I had some time today to write this, and these are lessons learned through real trading experience with real money. But to truly understand them, you probably still need to go through the process step by step yourself.
Thanks for the advice and your opinions dipont!
Trying to keep my bots simple with a maximum of 2 indicators. Also trying without indicators.
During the time I’ve been doing this, I’ve reflected on one thing regarding backtesting:
The systems that perform best are those without stop loss or fixed take profit on the daily graph. But unfortunately I can’t afford to run such a system because I don’t have a large enough account. (Maybe I’ll have to look for a broker that allows smaller contract sizes) Would never make it through the draw down period.
As soon as I mix in stop losses that would be reasonable for my account, the systems start to perform poorly due to large movements on the daily graph.
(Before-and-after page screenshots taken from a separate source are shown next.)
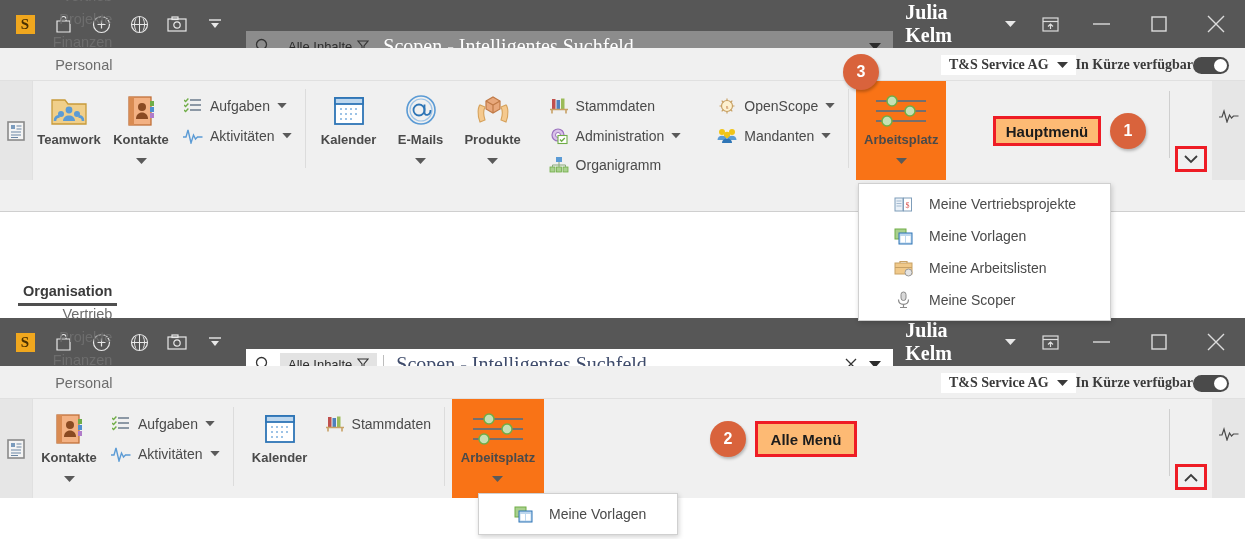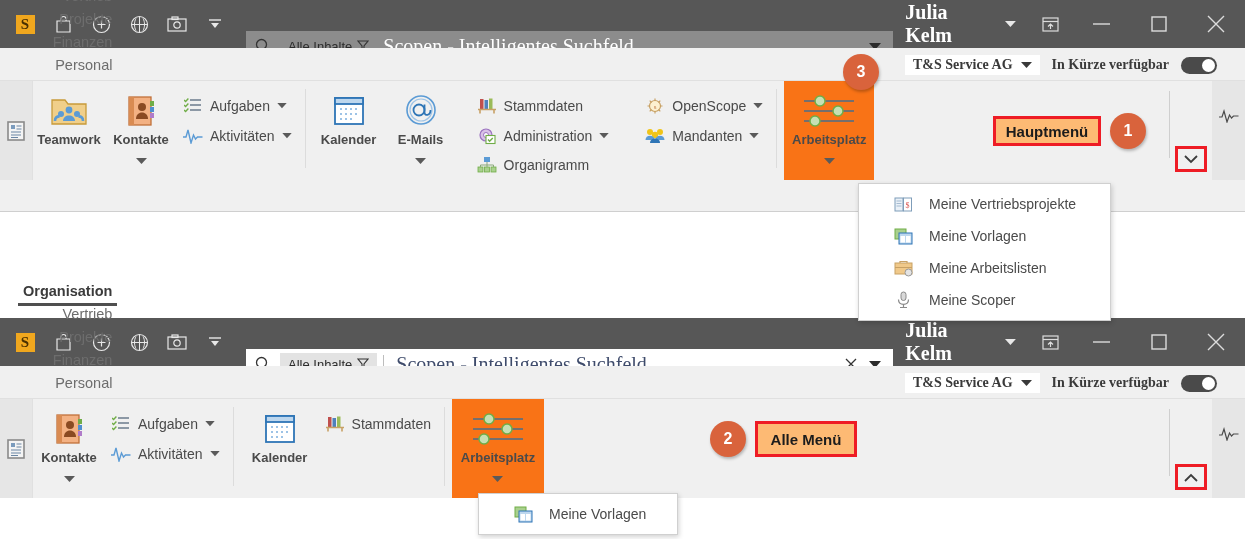--- a/index.html
+++ b/index.html
@@ -71,7 +71,7 @@
   .tab.active::after {
     content:''; position:absolute; left:8px; right:8px; bottom:0; height:3px; background:#4f4f4f;
   }
-  .tabbar-right { margin-left: auto; display: flex; align-items: center; padding-bottom: 5px; padding-right: 28px; gap: 12px; }
+  .tabbar-right { margin-left: auto; display: flex; align-items: center; padding-bottom: 5px; padding-right: 16px; gap: 0; }
   .org-select {
     background: #ffffff; font-size: 14px; font-weight: bold; color: #3a3a3a;
     padding: 2px 8px; display: flex; align-items: center; gap: 8px;

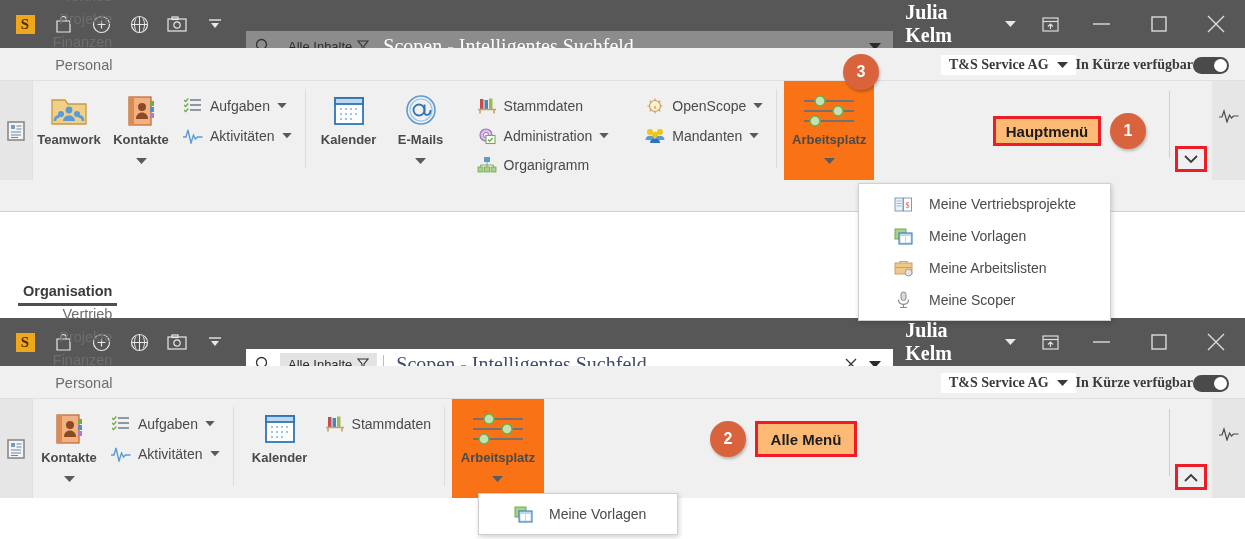--- a/index.html
+++ b/index.html
@@ -384,6 +384,22 @@
               </svg>
           </div>
         </div>
+        <div class="big-btn">
+          <div class="bb-ico">
+            <svg width="38" height="32" viewBox="0 0 38 32">
+                <path d="M12 6l7-4 7 4v8l-7 4-7-4z" fill="#e8a87c" stroke="#c07a47" stroke-width="1.2"></path>
+                <path d="M12 6l7 4 7-4M19 10v8" stroke="#c07a47" stroke-width="1.2" fill="none"></path>
+                <path d="M6 10c-2 2-3 10 0 17l5-2c-2-6-1-11 0-13z" fill="#f5c98e" stroke="#d6a25c" stroke-width="1.1"></path>
+                <path d="M32 10c2 2 3 10 0 17l-5-2c2-6 1-11 0-13z" fill="#f5c98e" stroke="#d6a25c" stroke-width="1.1"></path>
+              </svg>
+          </div>
+          <div class="bb-label">Produkte</div>
+          <div class="bb-caret">
+            <svg width="11" height="7" viewBox="0 0 11 7">
+                <path d="M0 0h11L5.5 6z" fill="#5a5a5a"></path>
+              </svg>
+          </div>
+        </div>
 
         <div class="small-col" style="margin-left:14px">
           <div class="small-btn">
Therefore, I look at some smaller time frames where it’s a bit easier to set reasonable stop losses.
I know I have a long way to go, so I appreciate everyone who has the experience and takes the time to give advice and nudges me in the right direction both in my own thread and other people’s threads.
Personally, I never enter a trade without a stop loss. It’s the one thing that ensures your survival in the market. Believe me, a 1000% gain in three months will make you go broke faster than a 10% monthly return over five years. That’s why I emphasized in point three: backtesting shouldn’t be about chasing the highest profit, but the most stable performance. You want a strategy that holds up across almost every market regime.
What you described is very common; 95% of fund managers fail to beat the S&P 500 or Nasdaq on a pure performance basis. However, what they can do is significantly reduce the drawdown. While I obviously care about profit during backtesting, I prioritize the equity curve, Profit Factor (PF), and average win per trade. I’m looking for system stability—perhaps even running a Monte Carlo simulation to stress-test the results.